§ The problem:
A faithful copy of every entry, with the pictures removed, is what is needed here.

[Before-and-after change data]
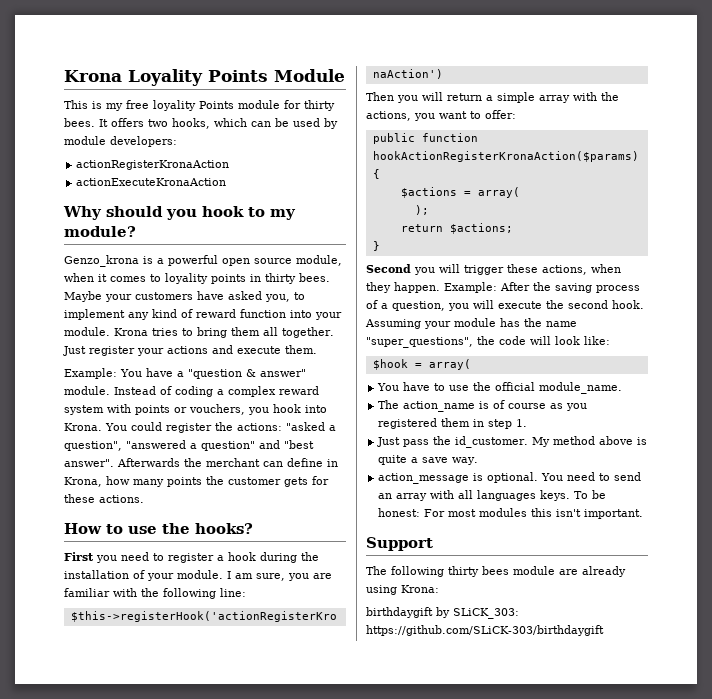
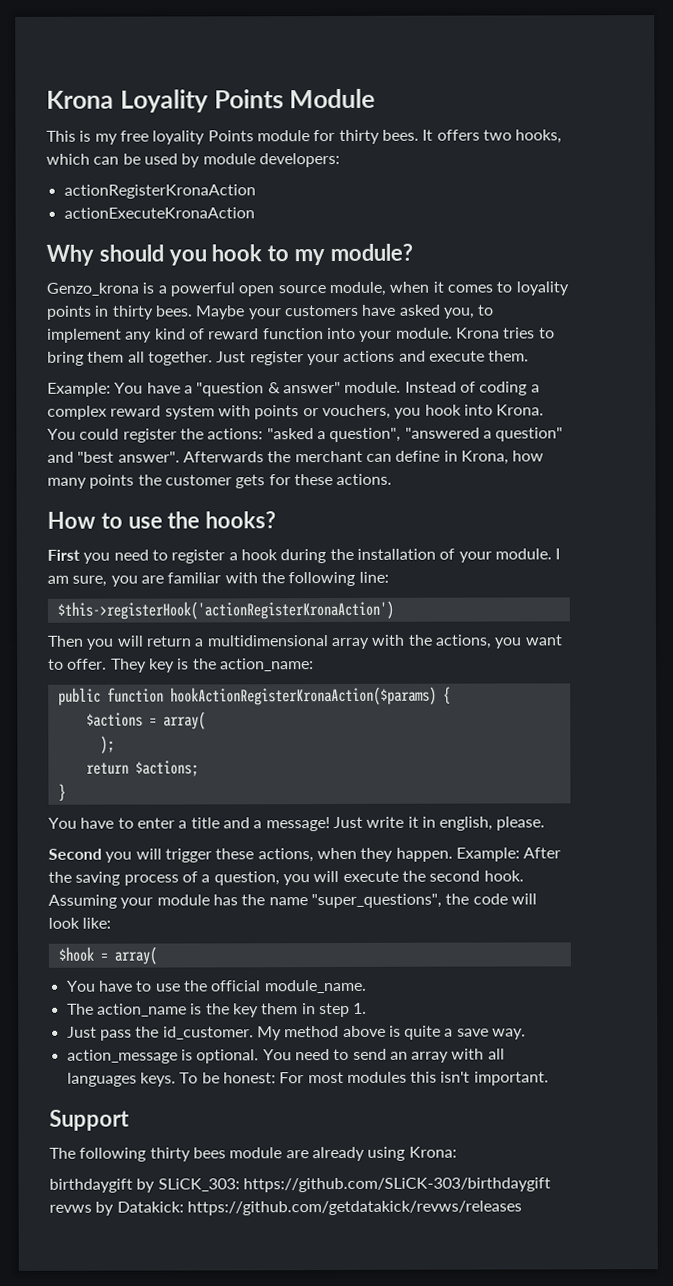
[497,92,535,103] simple -> [206,635,329,647] multidimensional
[485,110,516,119] offer: -> [67,658,314,673] offer. They key is the action_name:
(380, 246) none -> [48,816,546,832] // You have to enter a title and a message! Just write it in english, please.
[493,400,588,411] [378,418,438,429] of course as you registered -> [205,1003,259,1018] the key
(604, 630) none -> [49,1200,522,1216] revws by Datakick: https://github.com/getdatakick/revws/releases

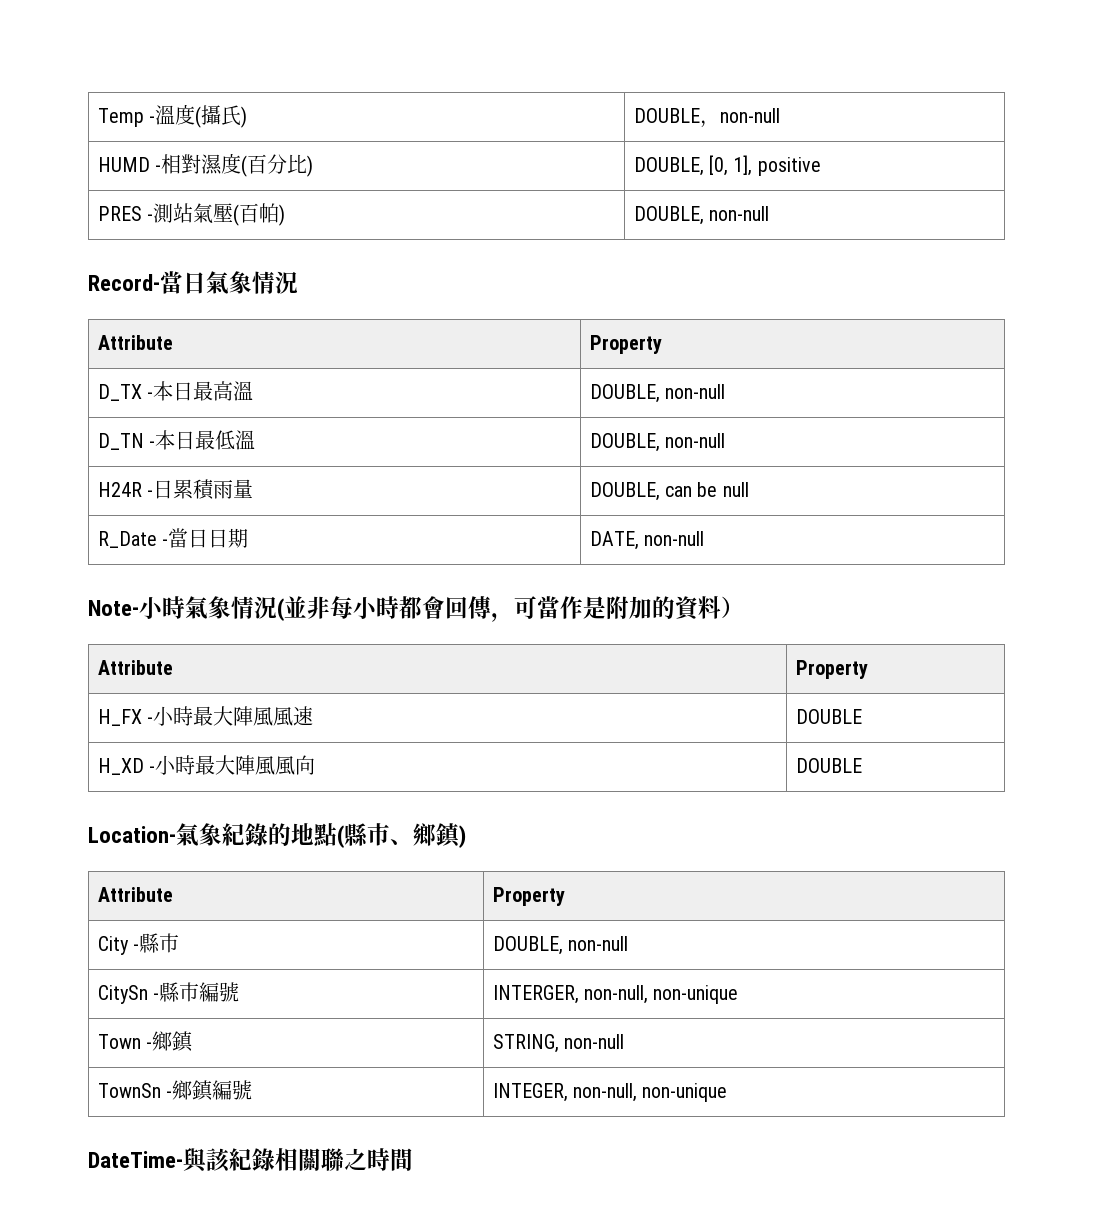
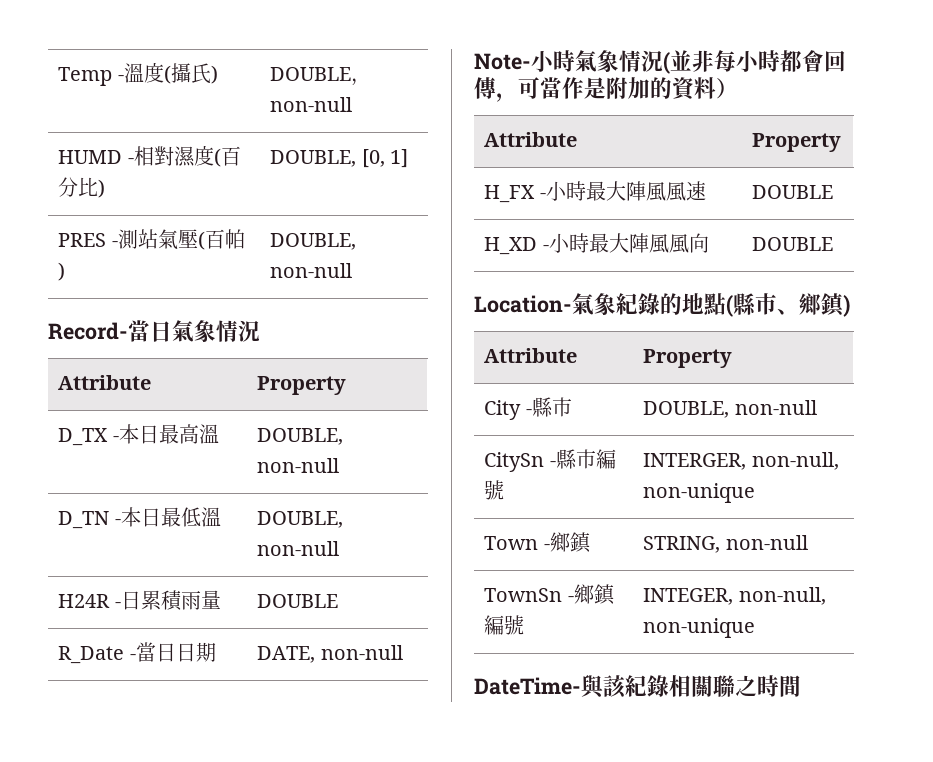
[733,155,821,176] 1], positive -> [390,149,409,168] 1]
[589,482,749,501] DOUBLE, can be null -> [257,594,339,608] DOUBLE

§ Exercise answer:
[497,92,535,103] simple -> [206,635,329,647] multidimensional
[485,110,516,119] offer: -> [67,658,314,673] offer. They key is the action_name:
(380, 246) none -> [48,816,546,832] // You have to enter a title and a message! Just write it in english, please.
[493,400,588,411] [378,418,438,429] of course as you registered -> [205,1003,259,1018] the key
(604, 630) none -> [49,1200,522,1216] revws by Datakick: https://github.com/getdatakick/revws/releases

[733,155,821,176] 1], positive -> [390,149,409,168] 1]
[589,482,749,501] DOUBLE, can be null -> [257,594,339,608] DOUBLE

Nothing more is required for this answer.